Tra coloro che appoggiarono il movimento furono mons. Charles M. Himmer, vescovo di Tournai (Belgio), che ospitava le riunioni nel Collegio belga di Roma, dom Helder Camara che era ancora vescovo ausiliare di Rio e poi divenne vescovo di Recife, e il card. Pierre M. Gerlier, arcivescovo di Lione, in stretti contatti con il card. Giacomo Lercaro, arcivescovo di Bologna, che si faceva rappresentare dal suo consigliere Giuseppe Dossetti e dal suo vescovo ausiliare mons. Luigi Bettazzi (cfr. Il patto delle Catacombe. La missione dei poveri nella Chiesa, a cura di Xabier Pizaka e José Antunes da Silva, Edizioni Missionarie Italiane 2015).
Mons. Bettazzi, l’unico vescovo italiano oggi vivente presente al Vaticano II, fu anche l’unico italiano ad aderire al “Patto della Catacombe”. Bettazzi, oggi 93enne, partecipò a tre sessioni del Vaticano II e fu vescovo di Ivrea dal 1966 al 1999, quando si dimise per limiti di età.
Se Dom Helder Camara fu il “vescovo rosso” brasiliano, mons. Bettazzi entrò nella storia come il “vescovo rosso” italiano. Nel luglio del 1976, quando sembrava che il comunismo potesse prendere il potere in Italia, Bettazzi scrisse una lettera all’allora segretario del Partito Comunista Italiano Enrico Berlinguer, al quale riconosceva la tendenza a realizzare: «un’esperienza originaria di comunismo, diversa dai comunismi di altre nazioni», e chiedeva di «non osteggiare» la Chiesa, ma di «stimolarne», piuttosto «l’evoluzione secondo l’esigenza dei tempi e le attese degli uomini, soprattutto dei più poveri, che forse voi potete o sapete più tempestivamente interpretare». Il leader del PCI rispose al vescovo di Ivrea con la lettera Comunisti e cattolici: chiarezza di princìpi e basi di intesa pubblicata su Rinascita del 14 ottobre 1977.

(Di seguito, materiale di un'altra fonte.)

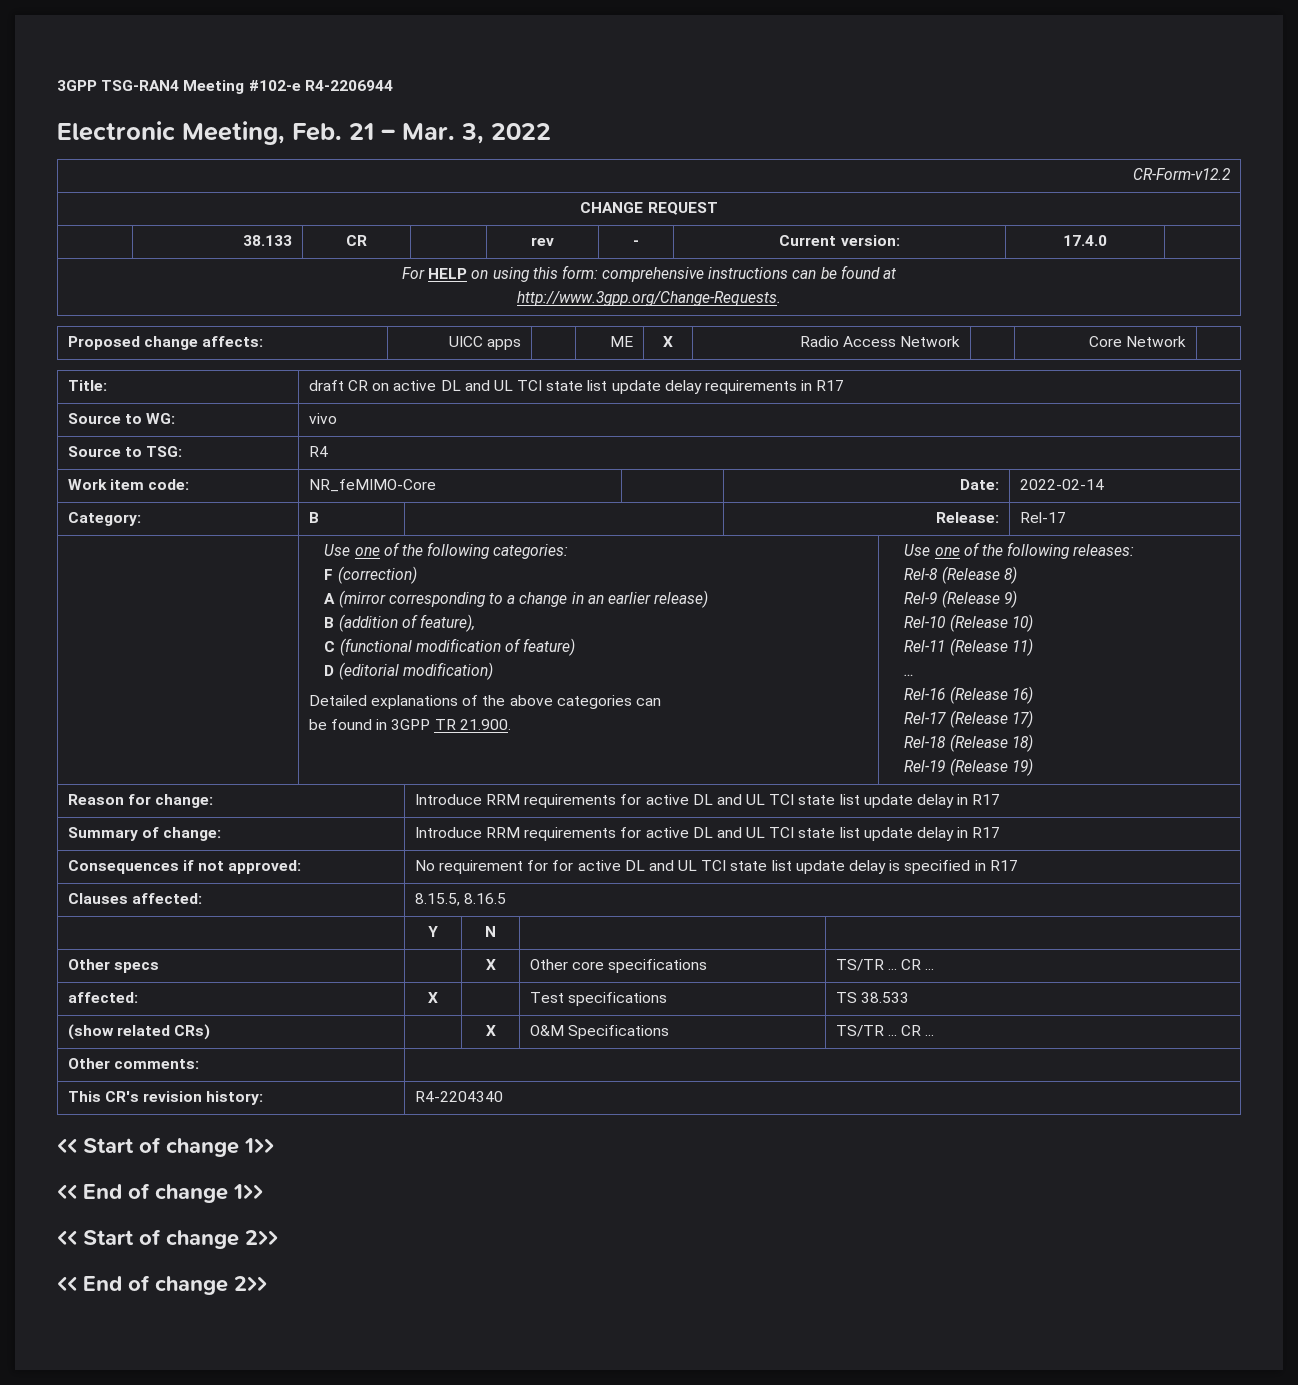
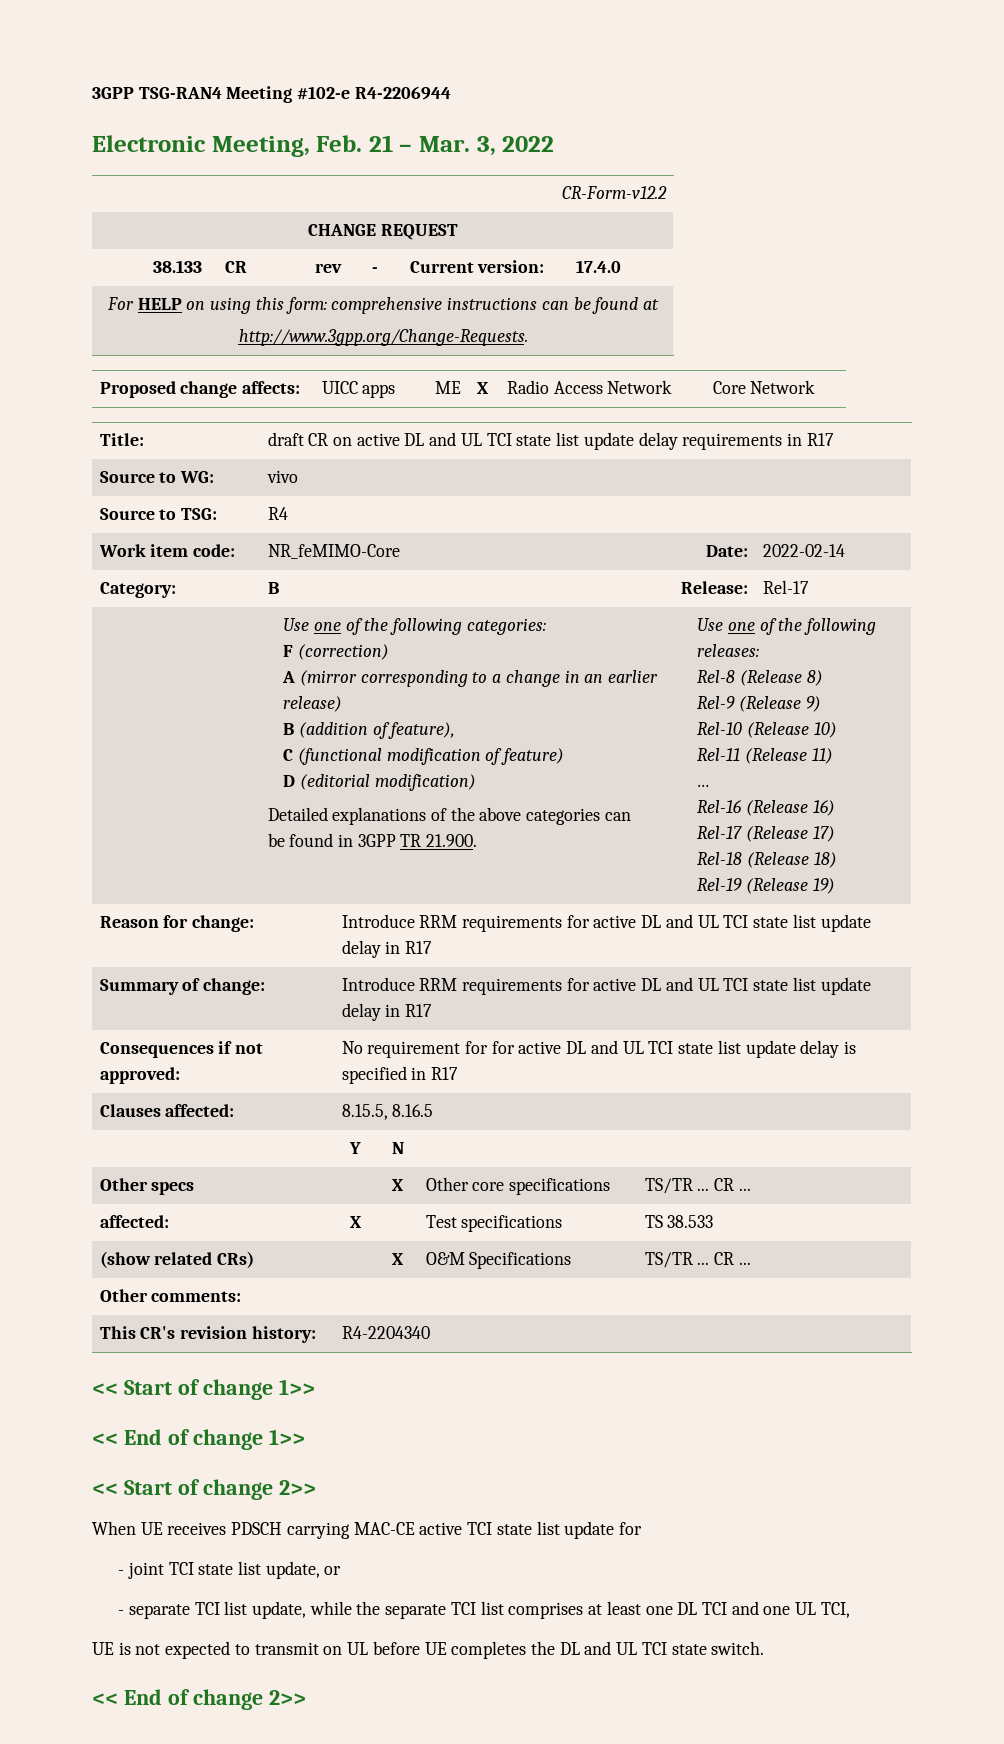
+ When UE receives PDSCH carrying MAC-CE active TCI state list update for
+ - joint TCI state list update, or
+ - separate TCI list update, while the separate TCI list comprises at least one DL TCI and one UL TCI,
+ UE is not expected to transmit on UL before UE completes the DL and UL TCI state switch.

In questa lettera Berlinguer negava che il PCI professasse esplicitamente l’ideologia marxista, come filosofia materialistica ateistica, e confermava la possibilità di un incontro tra cristiani e comunisti sul piano della “de-ideologizzazione”. Non si tratta di pensare allo stesso modo, ma di fare insieme la stessa strada – affermava in sostanza Berlinguer – nella convinzione che marxisti non si è nel pensiero, ma si diviene nella prassi.
Il primato marxista della prassi è penetrato oggi nella Chiesa come assorbimento della dottrina nella pastorale. E la Chiesa rischia di divenire marxista nella prassi anche falsando il concetto teologico di povertà.
La vera povertà è il distacco dai beni di questa terra, in modo che essi servano alla salvezza dell’anima e non alla sua perdizione. Tutti i cristiani devono essere distaccati dai beni, perché il Regno dei Cieli è riservato ai “poveri in spirito”, ed alcuni di essi sono chiamati a vivere una povertà effettiva, rinunciando al possesso e all’uso dei beni materiali. Ma questa scelta ha valore perché è libera e non viene imposta da nessuno.
Le sette eretiche, fin dai primi secoli, hanno preteso invece di imporre la comunione dei beni, al fine di realizzare in questa terra una utopia ugualitaria. Su questa linea si pone oggi chi vuole sostituire alla categoria religiosa dei poveri in spirito quella sociologica dei materialmente poveri. Mons. Luigi Bettazzi, autore del volumetto La chiesa dei poveri dal concilio a Papa Francesco (Pazzini 2014) ha ricevuto, il 4 aprile 2016, la cittadinanza onoraria di Bologna e potrebbe ricevere la porpora da papa Francesco, sotto il cui pontificato secondo lo stesso ex-vescovo di Ivrea, si è sviluppato il Patto delle Catacombe, «come un seme di frumento messo sotto la terra e cresciuto pian piano fino a dare i suoi frutti».